→ REQUIREMENT
Give the records again exactly. Pictures do not belong in the copy.

→ Before-and-after change records
══════════════════════════════

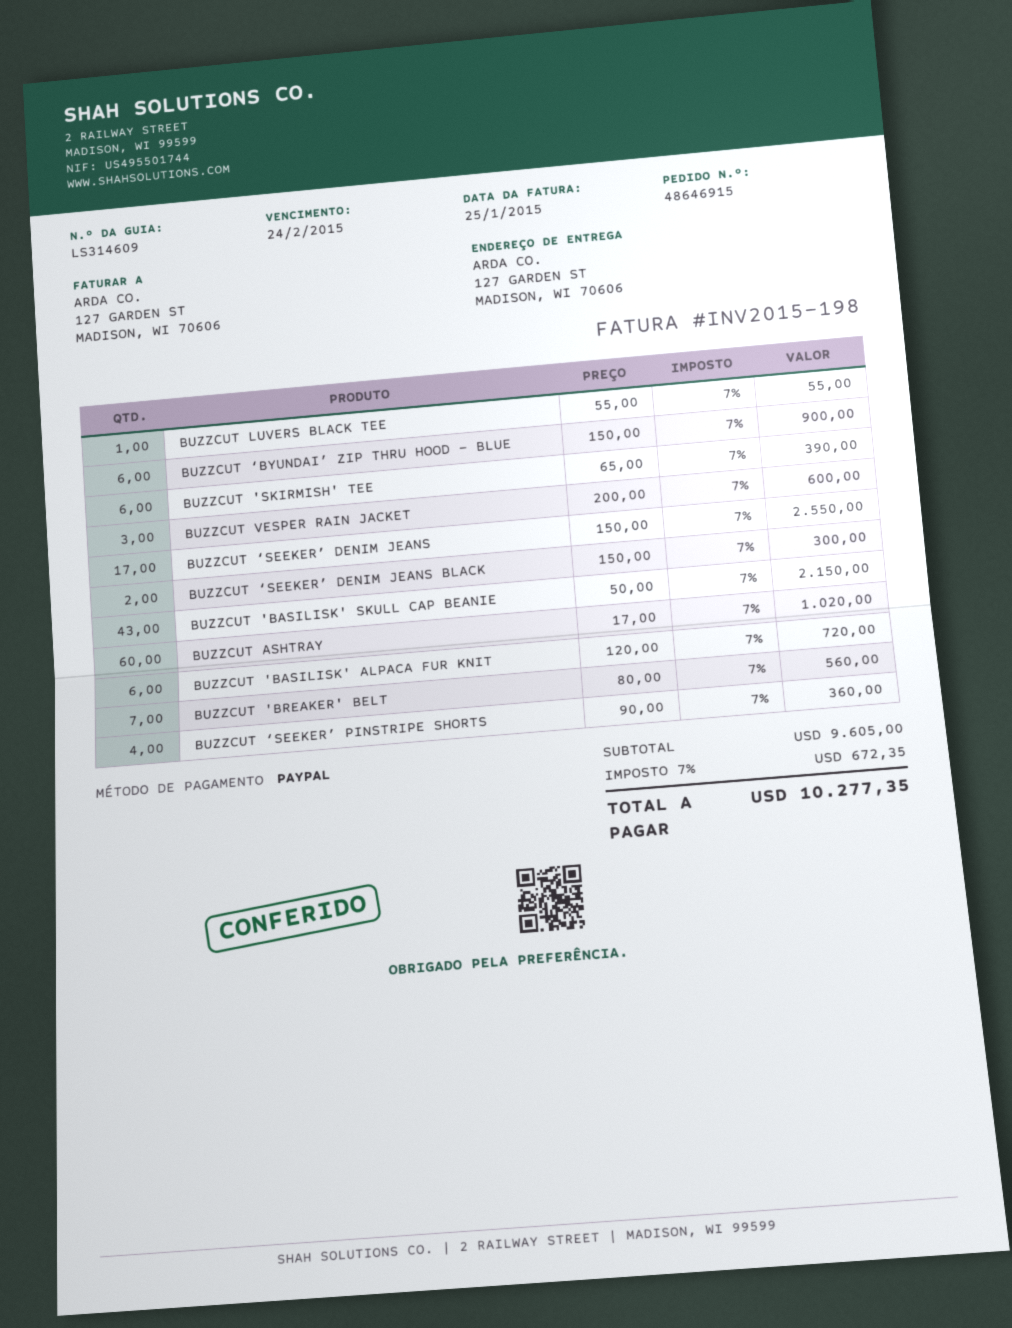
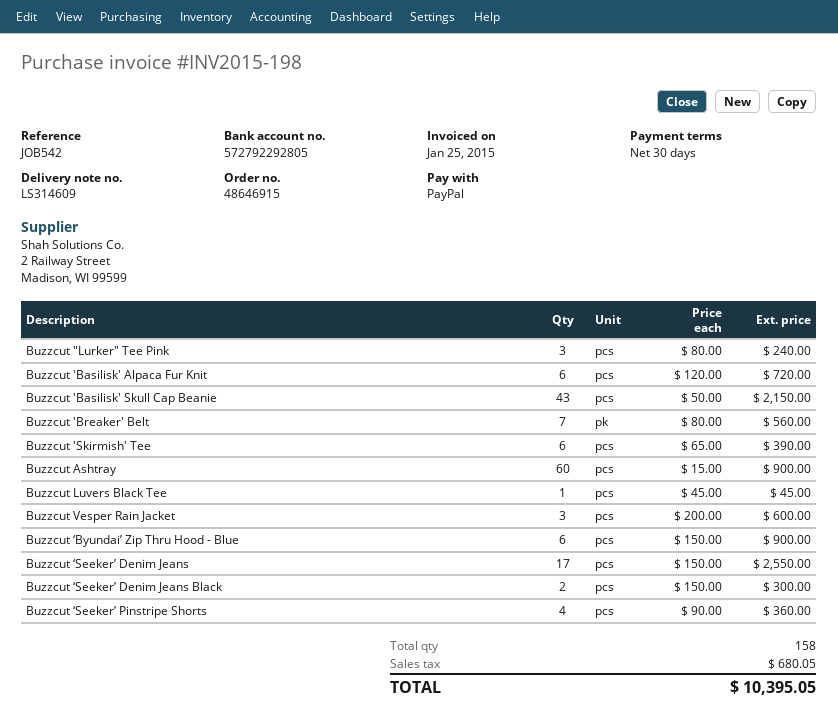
BUZZCUT LUVERS BLACK TEE: 1 x 55.00 = 55.00 -> 1 x 45.00 = 45.00
BUZZCUT ASHTRAY: 60 x 17.00 = 1020.00 -> 60 x 15.00 = 900.00
Buzzcut "Lurker" Tee Pink: none -> 3 x 80.00 = 240.00
tax: 672.35 -> 680.05
total: 10277.35 -> 10395.05

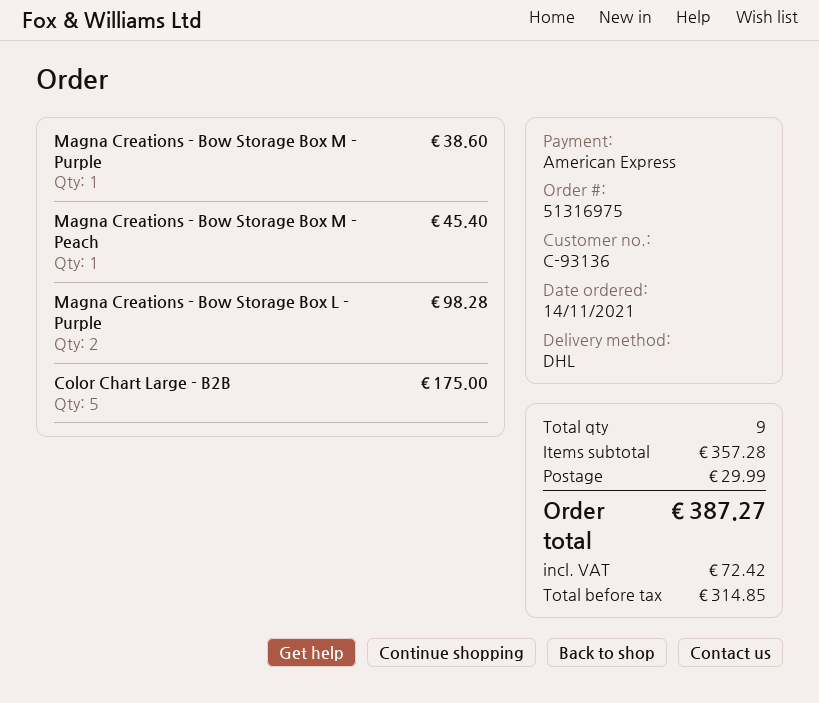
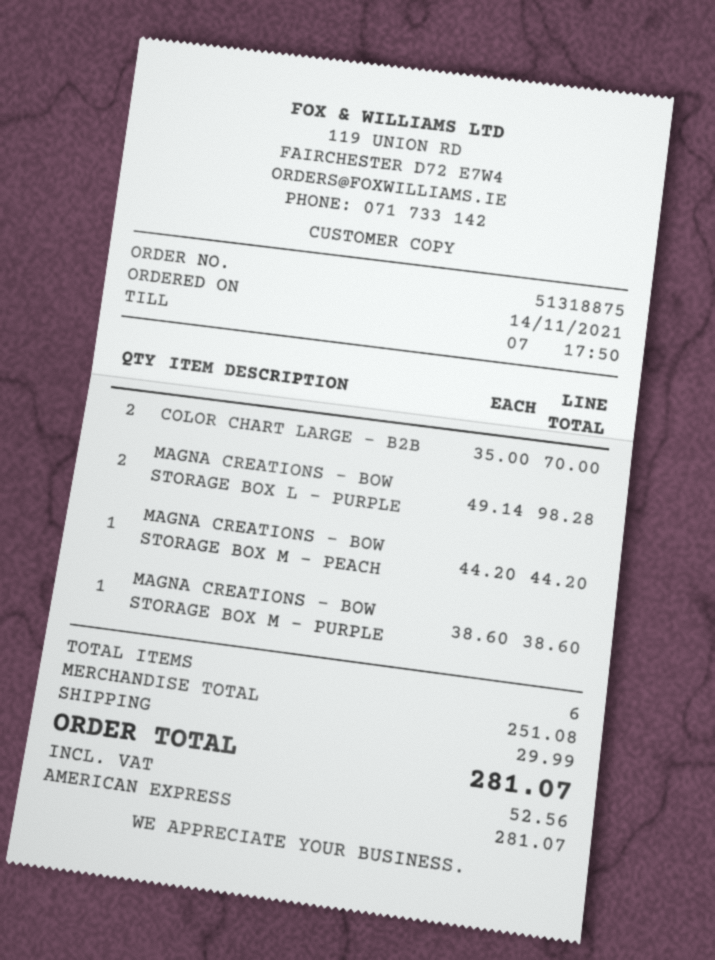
order number: 51316975 -> 51318875
Magna Creations - Bow Storage Box M - Peach: 1 for 45.40 -> 1 for 44.20
Color Chart Large - B2B: 5 for 175.00 -> 2 for 70.00
total quantity: 9 -> 6
subtotal: 357.28 -> 251.08
tax: 72.42 -> 52.56
total: 387.27 -> 281.07

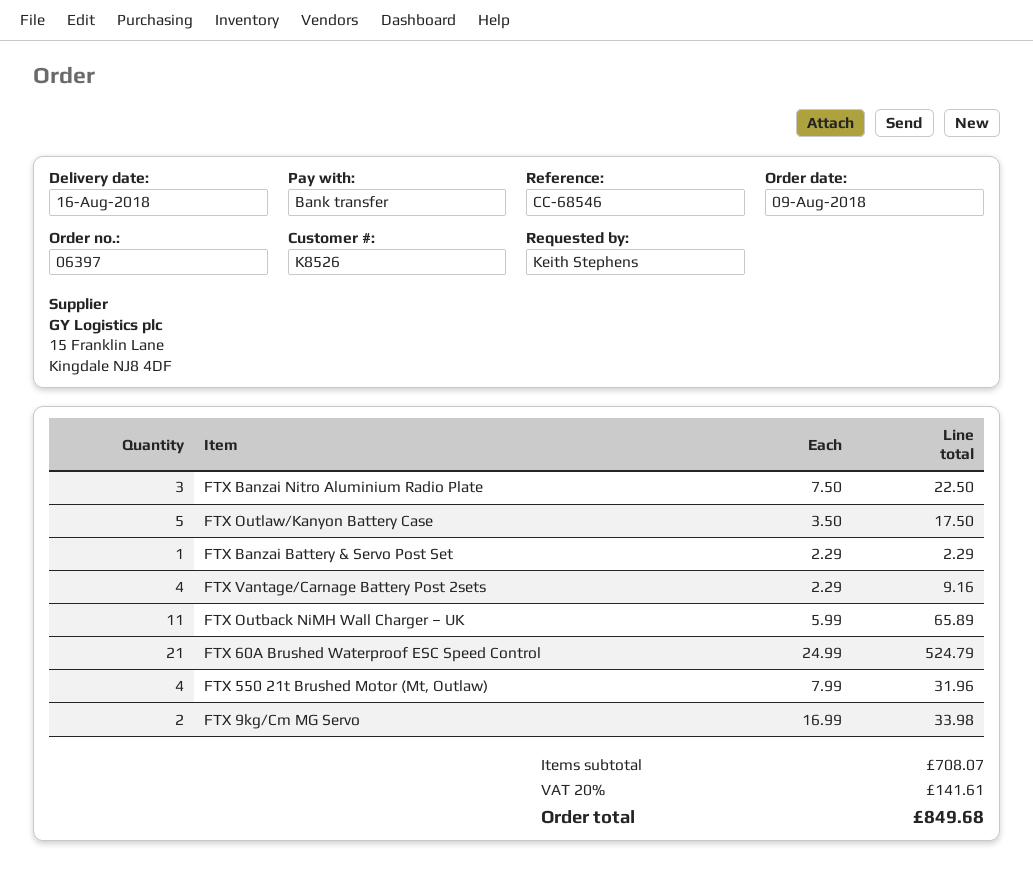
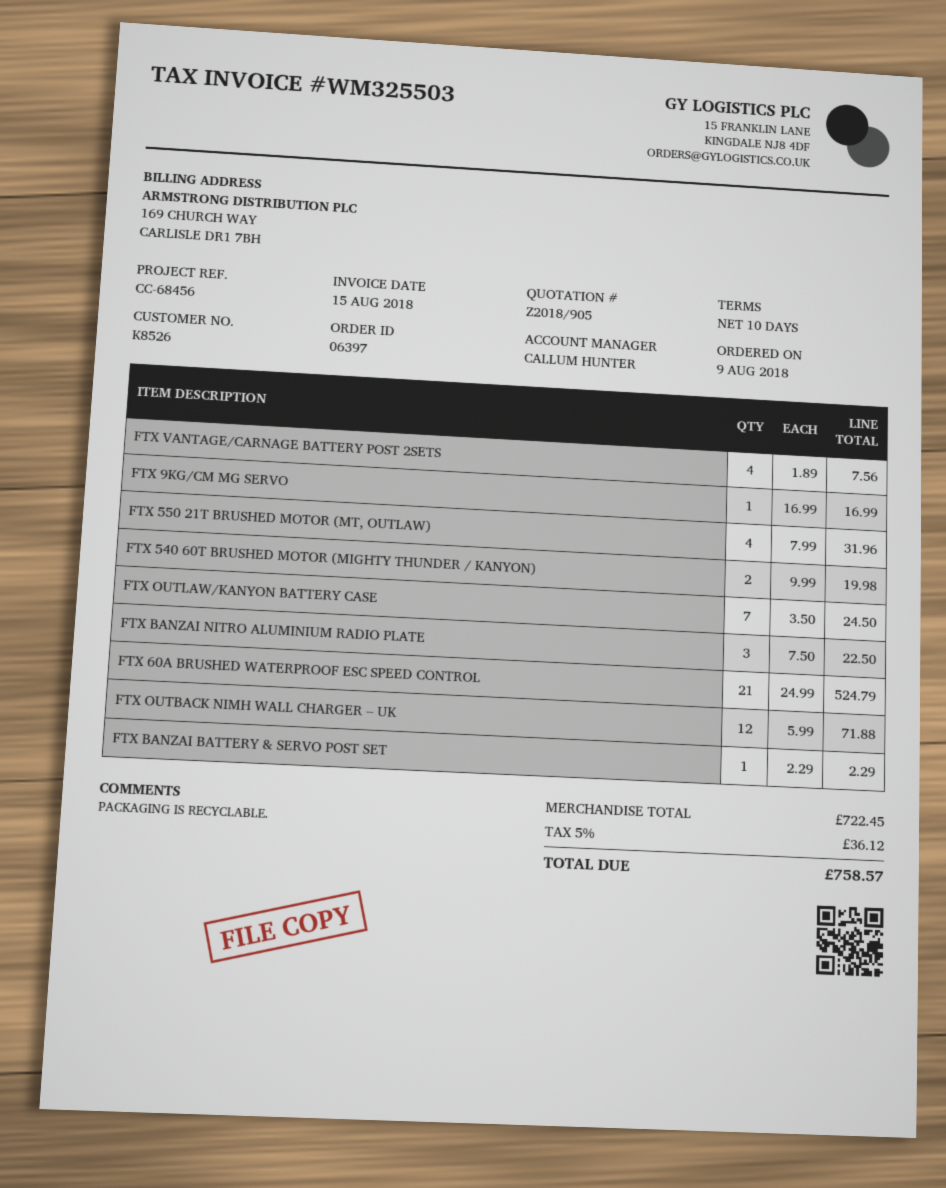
reference: CC-68546 -> CC-68456
FTX Outlaw/Kanyon Battery Case: 5 x 3.50 = 17.50 -> 7 x 3.50 = 24.50
FTX Vantage/Carnage Battery Post 2sets: 4 x 2.29 = 9.16 -> 4 x 1.89 = 7.56
FTX Outback NiMH Wall Charger – UK: 11 x 5.99 = 65.89 -> 12 x 5.99 = 71.88
FTX 9kg/Cm MG Servo: 2 x 16.99 = 33.98 -> 1 x 16.99 = 16.99
FTX 540 60T BRUSHED MOTOR (MIGHTY THUNDER / KANYON): none -> 2 x 9.99 = 19.98
subtotal: 708.07 -> 722.45
tax: 20% = 141.61 -> 5% = 36.12
total: 849.68 -> 758.57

══════════════════════════════

→ SOLVED PROBLEM
BUZZCUT LUVERS BLACK TEE: 1 x 55.00 = 55.00 -> 1 x 45.00 = 45.00
BUZZCUT ASHTRAY: 60 x 17.00 = 1020.00 -> 60 x 15.00 = 900.00
Buzzcut "Lurker" Tee Pink: none -> 3 x 80.00 = 240.00
tax: 672.35 -> 680.05
total: 10277.35 -> 10395.05

order number: 51316975 -> 51318875
Magna Creations - Bow Storage Box M - Peach: 1 for 45.40 -> 1 for 44.20
Color Chart Large - B2B: 5 for 175.00 -> 2 for 70.00
total quantity: 9 -> 6
subtotal: 357.28 -> 251.08
tax: 72.42 -> 52.56
total: 387.27 -> 281.07

reference: CC-68546 -> CC-68456
FTX Outlaw/Kanyon Battery Case: 5 x 3.50 = 17.50 -> 7 x 3.50 = 24.50
FTX Vantage/Carnage Battery Post 2sets: 4 x 2.29 = 9.16 -> 4 x 1.89 = 7.56
FTX Outback NiMH Wall Charger – UK: 11 x 5.99 = 65.89 -> 12 x 5.99 = 71.88
FTX 9kg/Cm MG Servo: 2 x 16.99 = 33.98 -> 1 x 16.99 = 16.99
FTX 540 60T BRUSHED MOTOR (MIGHTY THUNDER / KANYON): none -> 2 x 9.99 = 19.98
subtotal: 708.07 -> 722.45
tax: 20% = 141.61 -> 5% = 36.12
total: 849.68 -> 758.57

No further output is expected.